No conjunto das propriedades pesquisadas houve predominância de cultivo de diferentes espécies em quintais (65,54%), 28,1% em jardins e 6,5% na mata. O diagnóstico também identificou que a média por categoria foi de 36,6 espécies/propriedade para alimentação; 7,3 para medicamentos e 4,5 para outros usos, conforme a publicação.
“Nesta propriedade de Dona Neusa, vemos a importância da mulher no trabalho e na preservação dos quintais agroflorestais. A forma de manejo, a conservação, a própria curiosidade de guardar, de conhecer, de experimentar, é o que tanto contribui para manter essa dinâmica”, destaca o pesquisador da Embrapa.
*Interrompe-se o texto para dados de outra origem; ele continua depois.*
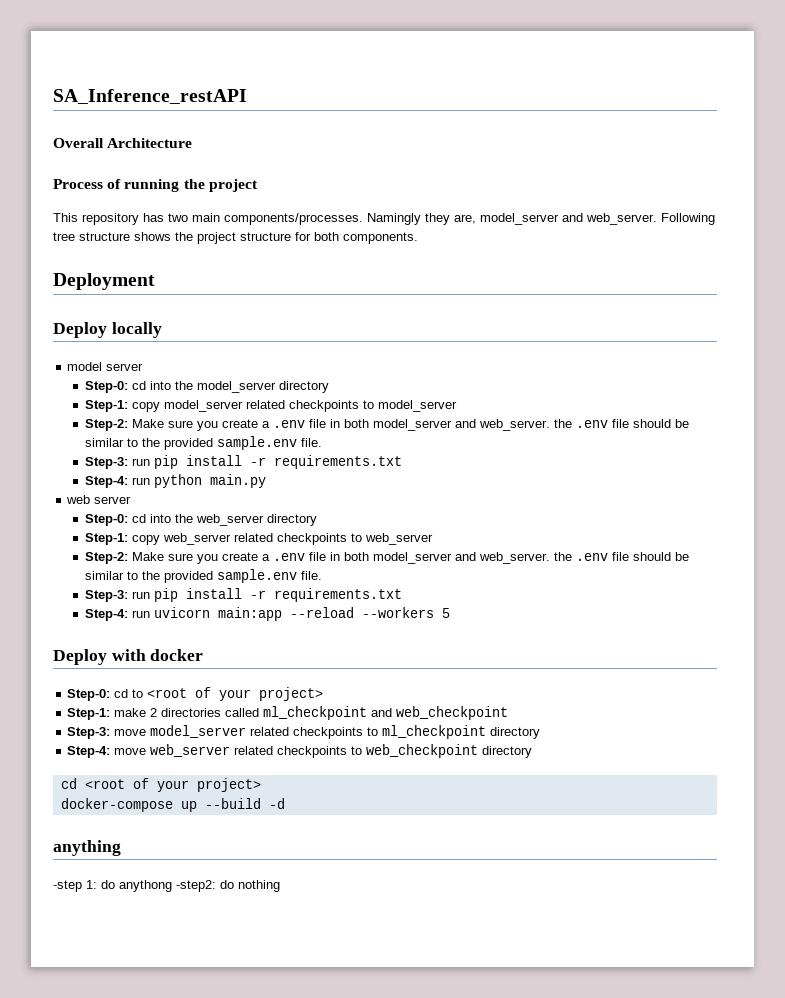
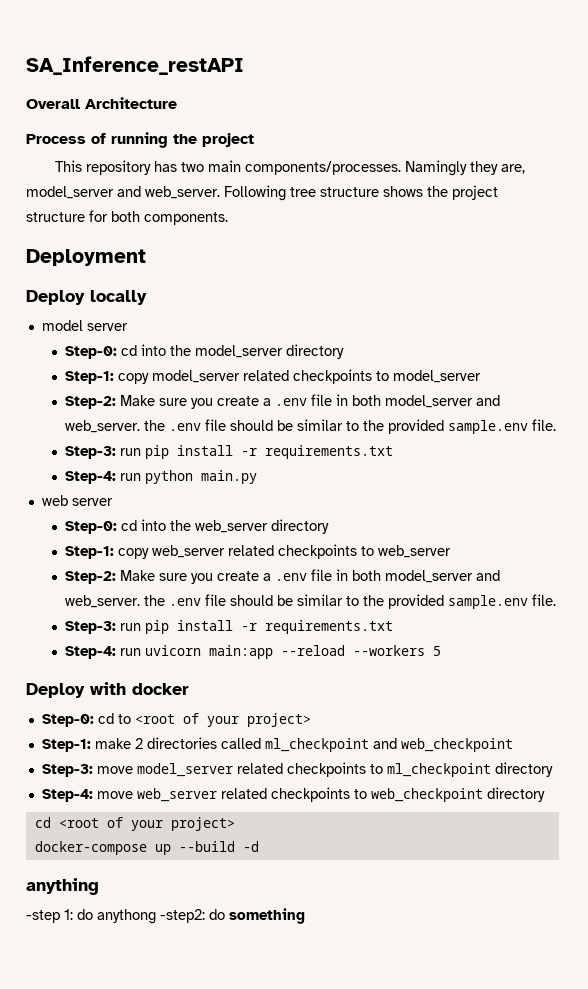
- -step 1: do anythong -step2: do nothing
+ -step 1: do anythong -step2: do something

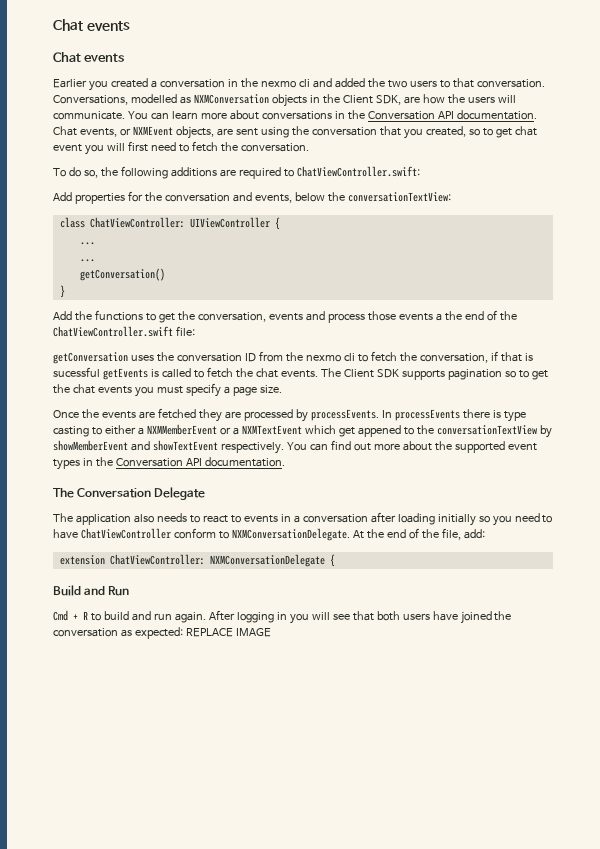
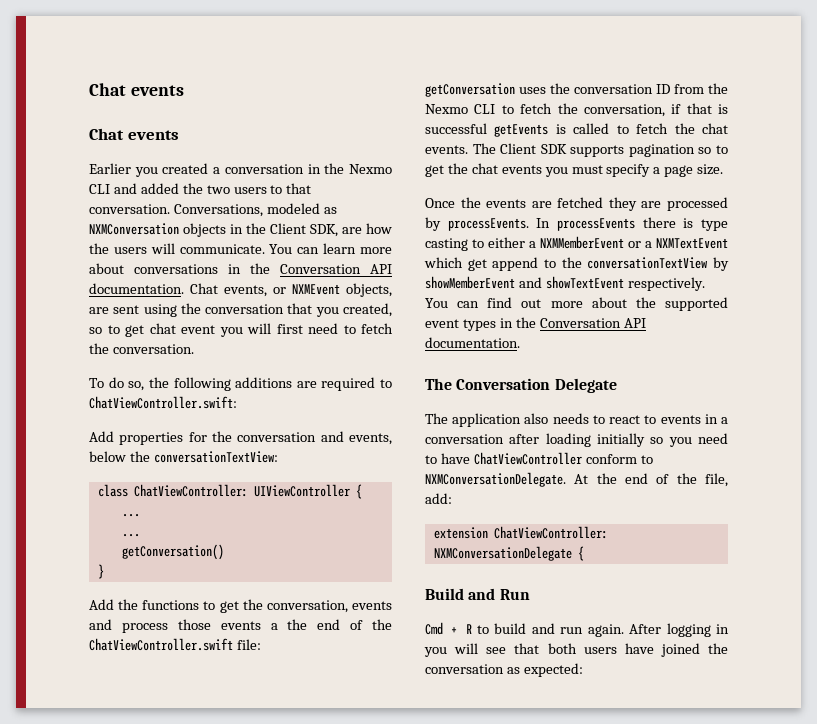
- Earlier you created a conversation in the nexmo cli and added the two users to that conversation.
+ Earlier you created a conversation in the Nexmo CLI and added the two users to that conversation.
- Conversations, modelled as NXMConversation objects in the Client SDK, are how the users will communicate.
+ Conversations, modeled as NXMConversation objects in the Client SDK, are how the users will communicate.
- getConversation uses the conversation ID from the nexmo cli to fetch the conversation, if that is sucessful getEvents is called to fetch the chat events.
+ getConversation uses the conversation ID from the Nexmo CLI to fetch the conversation, if that is successful getEvents is called to fetch the chat events.
- In processEvents there is type casting to either a NXMMemberEvent or a NXMTextEvent which get appened to the conversationTextView by showMemberEvent and showTextEvent respectively.
+ In processEvents there is type casting to either a NXMMemberEvent or a NXMTextEvent which get append to the conversationTextView by showMemberEvent and showTextEvent respectively.
- After logging in you will see that both users have joined the conversation as expected: REPLACE IMAGE
+ After logging in you will see that both users have joined the conversation as expected:

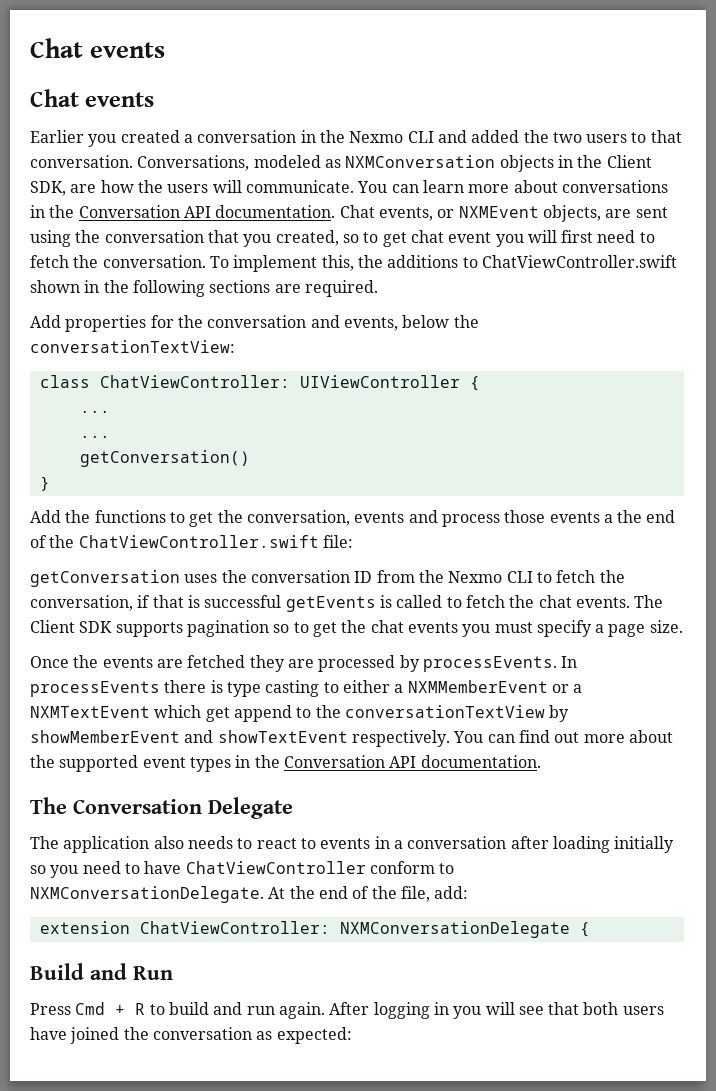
- Chat events, or NXMEvent objects, are sent using the conversation that you created, so to get chat event you will first need to fetch the conversation.
- To do so, the following additions are required to ChatViewController.swift:
+ Chat events, or NXMEvent objects, are sent using the conversation that you created, so to get chat event you will first need to fetch the conversation. To implement this, the additions to ChatViewController.swift shown in the following sections are required.
- Cmd + R to build and run again.
+ Press Cmd + R to build and run again.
No grupo respondente, caracterizou-se a alta média de idade – 59 anos -, o que, para a pesquisadora Eulália Hoogerheide, deve ser levado em consideração na implementação de políticas públicas de incentivo à permanência dos mais jovens no campo.
No caso da família Smiderle, a jovem Thaynara de Souza Smiderle, de 18 anos, garante que o êxodo rural não será um problema para ela, pois seguirá o caminho da avó e dos pais. “Meus pais, meus avós, tios, minha família em geral, sempre trabalharam com cana, com caldo de cana e eu tenho visto tudo isso. Agora, gosto de viver na roça, plantar, colher. Isso é para toda a vida, para toda a vida”, destacou.
agrobidiodiversidade
A investigação mapeou, entre o grupo de entrevistados, as famílias botânicas encontradas: foram identificadas 55 famílias, sendo Fabaceae (14), Myrtaceae, Lamiaceae (11), Arecaceae e Brassicaceae (9), Poaceae, Asteraceae, Cucurbitaceae e Rutaceae (7 espécies cada), Solanaceae (6), Anacardiaceae e Bignoniaceae (4) as mais representadas, segundo os pesquisadores.
Ainda de acordo com o trabalho, das 161 espécies presentes em quintais agroflorestais, 32% são nativas e 68% exóticas. Entre as espécies exóticas mais encontradas foram manga, coco e banana. Já entre os nativos, a mandioca e a goiaba.